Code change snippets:
************
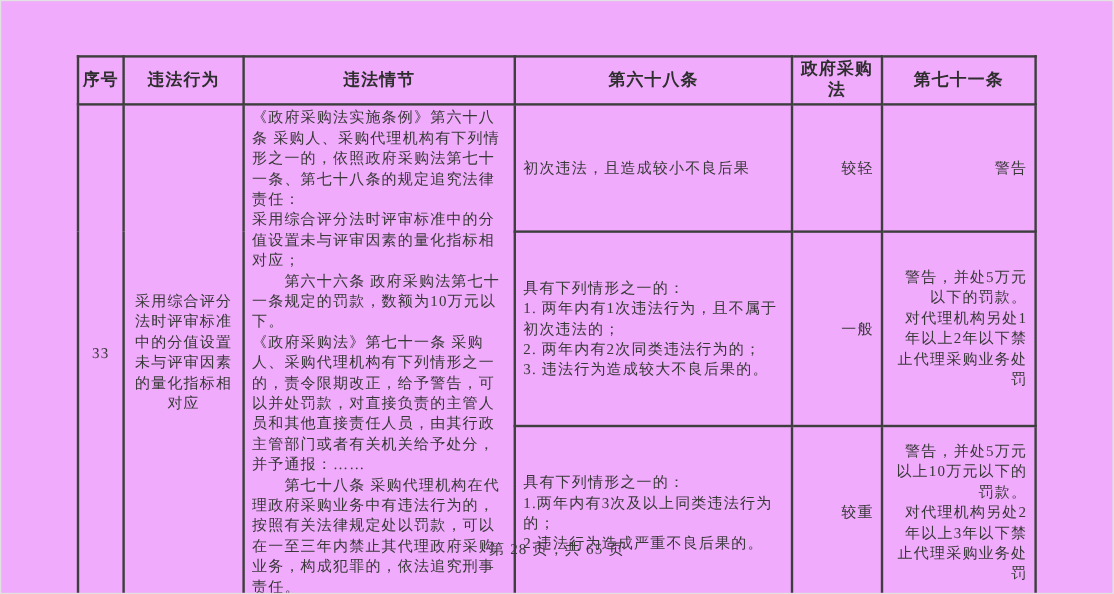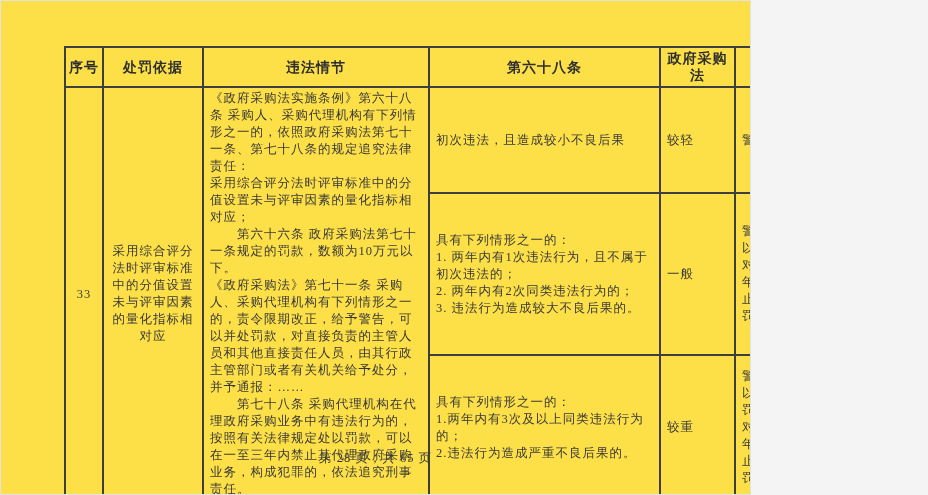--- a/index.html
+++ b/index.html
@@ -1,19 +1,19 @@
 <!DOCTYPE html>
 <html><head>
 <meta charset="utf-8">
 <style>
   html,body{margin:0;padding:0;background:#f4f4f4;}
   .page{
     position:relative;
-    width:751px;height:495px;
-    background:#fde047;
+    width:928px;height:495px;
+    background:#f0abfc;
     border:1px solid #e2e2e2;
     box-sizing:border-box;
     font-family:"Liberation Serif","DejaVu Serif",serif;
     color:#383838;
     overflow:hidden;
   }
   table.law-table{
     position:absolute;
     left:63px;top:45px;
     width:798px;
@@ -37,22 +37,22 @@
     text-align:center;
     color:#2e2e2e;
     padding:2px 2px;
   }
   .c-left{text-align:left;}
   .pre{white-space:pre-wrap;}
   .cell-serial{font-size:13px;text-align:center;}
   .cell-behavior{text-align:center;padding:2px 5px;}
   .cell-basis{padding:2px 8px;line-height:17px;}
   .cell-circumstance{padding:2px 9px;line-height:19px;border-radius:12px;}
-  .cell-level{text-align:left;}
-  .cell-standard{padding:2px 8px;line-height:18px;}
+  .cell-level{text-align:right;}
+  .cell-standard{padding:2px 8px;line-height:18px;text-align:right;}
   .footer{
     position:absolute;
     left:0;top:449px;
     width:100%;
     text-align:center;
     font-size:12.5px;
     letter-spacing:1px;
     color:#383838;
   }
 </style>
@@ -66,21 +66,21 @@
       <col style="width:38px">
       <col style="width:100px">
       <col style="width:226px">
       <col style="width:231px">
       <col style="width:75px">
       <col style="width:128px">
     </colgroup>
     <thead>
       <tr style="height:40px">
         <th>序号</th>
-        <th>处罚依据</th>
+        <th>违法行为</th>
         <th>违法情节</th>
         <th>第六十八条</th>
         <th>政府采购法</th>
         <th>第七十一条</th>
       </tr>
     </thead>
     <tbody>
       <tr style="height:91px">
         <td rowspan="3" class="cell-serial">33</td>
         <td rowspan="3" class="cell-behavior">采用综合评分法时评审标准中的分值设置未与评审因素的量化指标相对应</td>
************
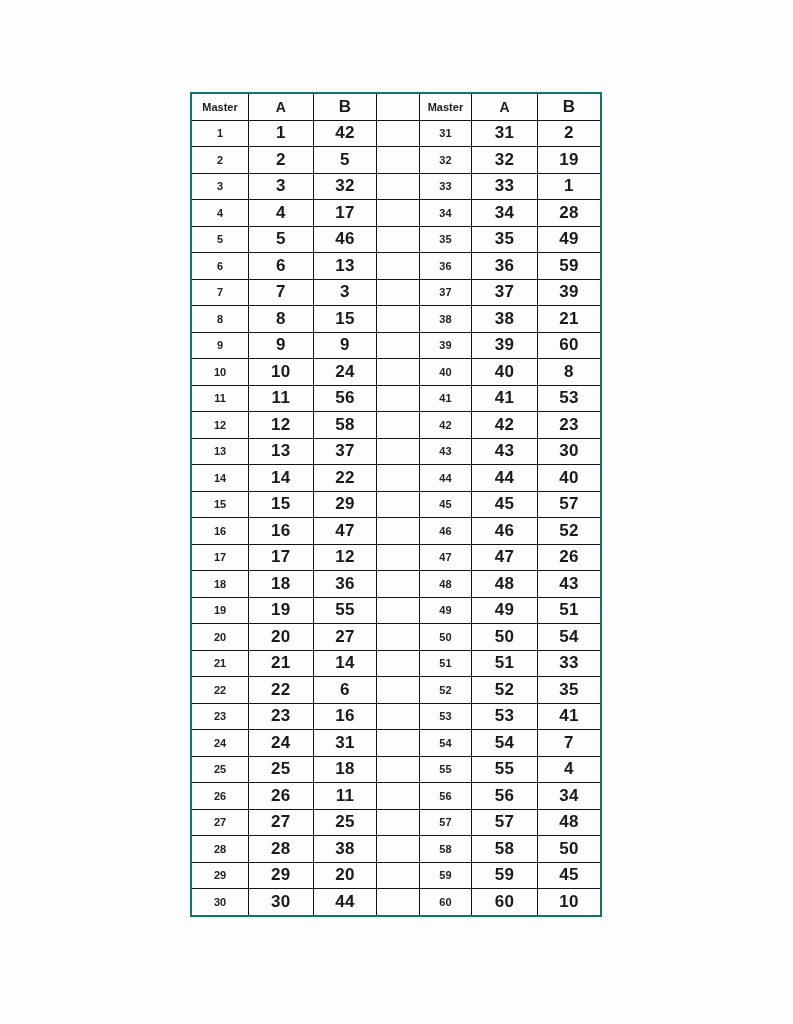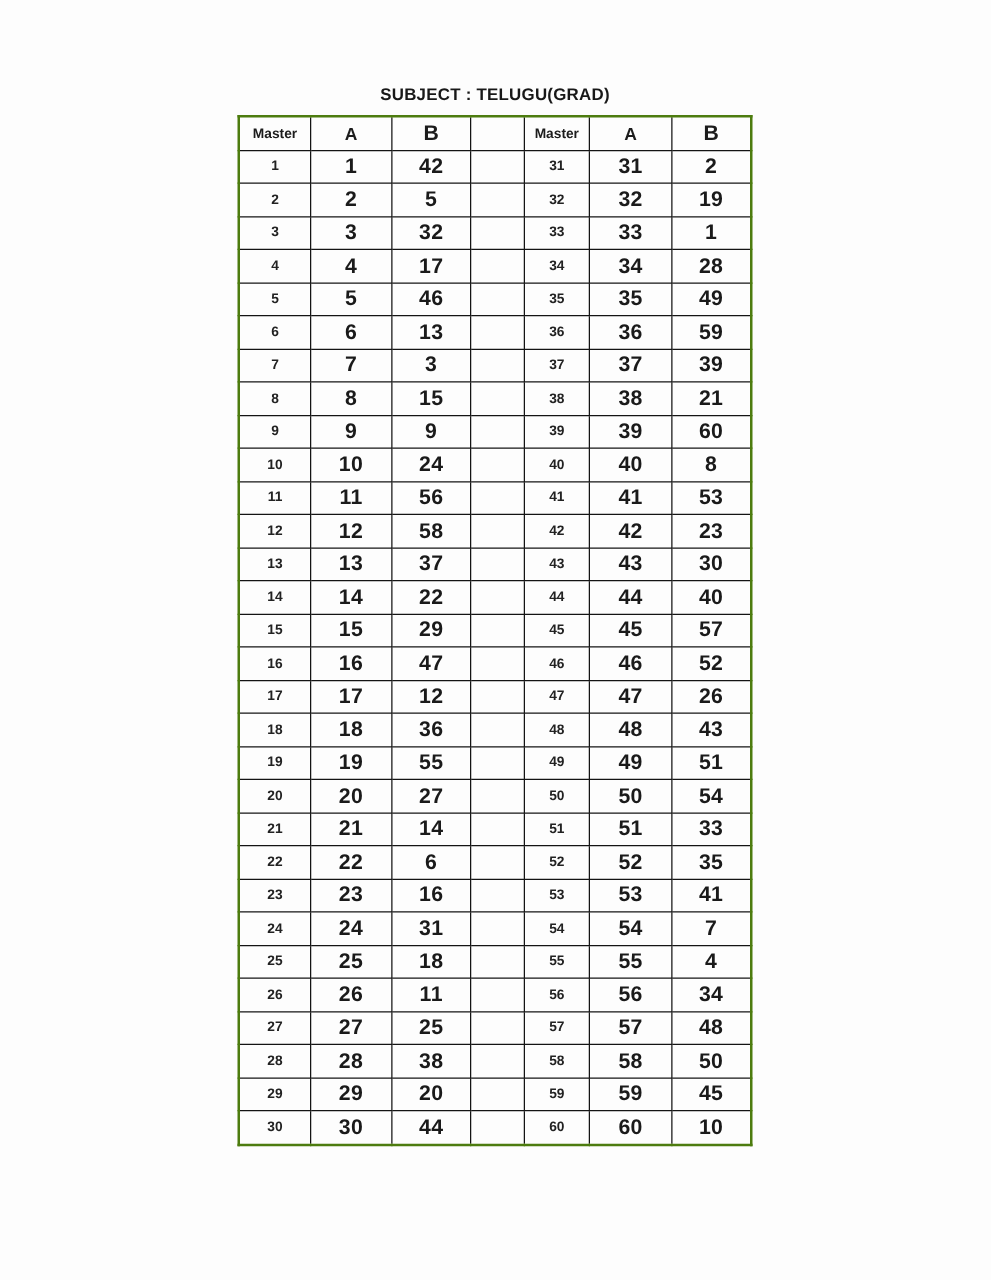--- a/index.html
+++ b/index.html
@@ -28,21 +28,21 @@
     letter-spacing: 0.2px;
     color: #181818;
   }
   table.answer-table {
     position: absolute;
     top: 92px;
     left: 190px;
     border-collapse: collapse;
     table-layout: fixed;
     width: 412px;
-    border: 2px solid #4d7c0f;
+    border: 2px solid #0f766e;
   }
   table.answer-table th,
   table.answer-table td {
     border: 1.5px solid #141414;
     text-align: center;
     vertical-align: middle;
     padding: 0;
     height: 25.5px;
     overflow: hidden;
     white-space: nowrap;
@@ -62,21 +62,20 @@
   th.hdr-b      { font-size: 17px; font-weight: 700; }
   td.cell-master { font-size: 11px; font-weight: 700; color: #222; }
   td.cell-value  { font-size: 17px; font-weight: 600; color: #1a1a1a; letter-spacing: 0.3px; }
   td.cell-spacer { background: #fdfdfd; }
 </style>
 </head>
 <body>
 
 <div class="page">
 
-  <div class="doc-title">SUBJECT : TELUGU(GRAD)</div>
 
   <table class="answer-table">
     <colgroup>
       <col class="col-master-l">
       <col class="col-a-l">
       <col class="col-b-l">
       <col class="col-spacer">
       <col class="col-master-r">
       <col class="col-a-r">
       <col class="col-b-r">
************
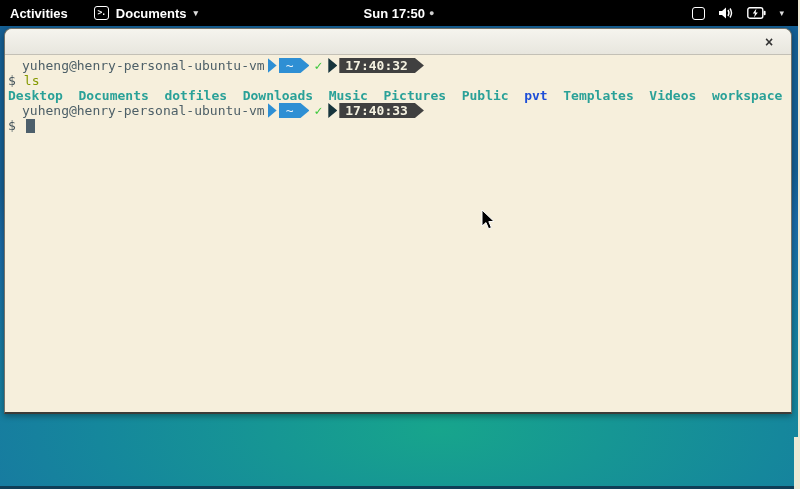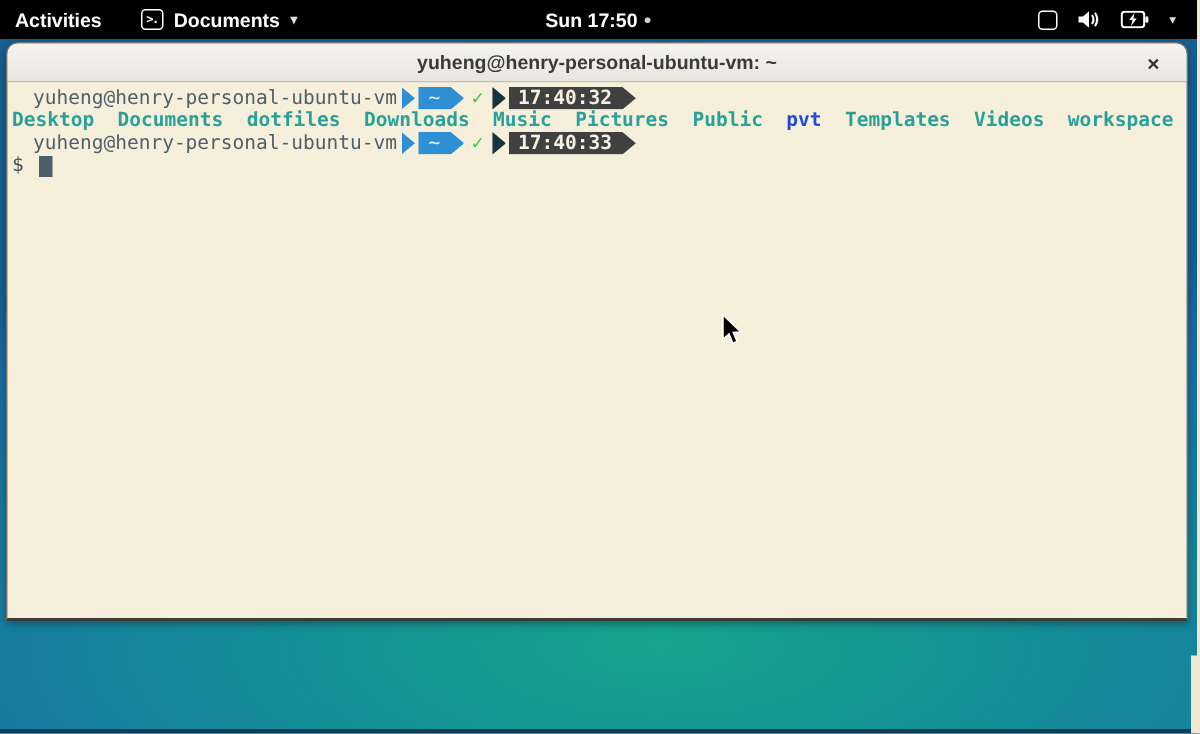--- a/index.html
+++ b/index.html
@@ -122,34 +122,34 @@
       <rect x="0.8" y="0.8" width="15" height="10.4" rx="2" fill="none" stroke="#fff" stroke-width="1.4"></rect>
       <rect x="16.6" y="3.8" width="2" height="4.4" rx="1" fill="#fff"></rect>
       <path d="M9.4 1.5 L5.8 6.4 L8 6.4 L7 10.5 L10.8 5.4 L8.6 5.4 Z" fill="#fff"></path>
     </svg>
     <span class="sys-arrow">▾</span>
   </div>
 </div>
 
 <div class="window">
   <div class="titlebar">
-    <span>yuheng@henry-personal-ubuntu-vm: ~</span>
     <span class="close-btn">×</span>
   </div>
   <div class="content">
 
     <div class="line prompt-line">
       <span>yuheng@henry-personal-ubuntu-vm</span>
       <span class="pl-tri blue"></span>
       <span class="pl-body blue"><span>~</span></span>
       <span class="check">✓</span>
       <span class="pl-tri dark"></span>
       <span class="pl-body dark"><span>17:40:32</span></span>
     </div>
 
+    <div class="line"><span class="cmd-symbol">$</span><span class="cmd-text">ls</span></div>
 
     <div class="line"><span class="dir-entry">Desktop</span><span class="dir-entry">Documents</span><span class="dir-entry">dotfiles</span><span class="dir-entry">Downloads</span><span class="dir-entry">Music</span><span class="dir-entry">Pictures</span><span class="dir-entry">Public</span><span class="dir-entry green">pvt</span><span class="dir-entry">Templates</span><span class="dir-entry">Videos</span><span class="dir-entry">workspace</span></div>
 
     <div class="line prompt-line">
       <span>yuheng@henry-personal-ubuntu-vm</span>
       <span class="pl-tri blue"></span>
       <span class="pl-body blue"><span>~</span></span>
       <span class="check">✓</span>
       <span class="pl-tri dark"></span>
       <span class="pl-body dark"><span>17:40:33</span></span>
************
■ **What you are asked to do**
Going through the data above, count each line that contains "master" and give only that figure.

■ **Task output**
3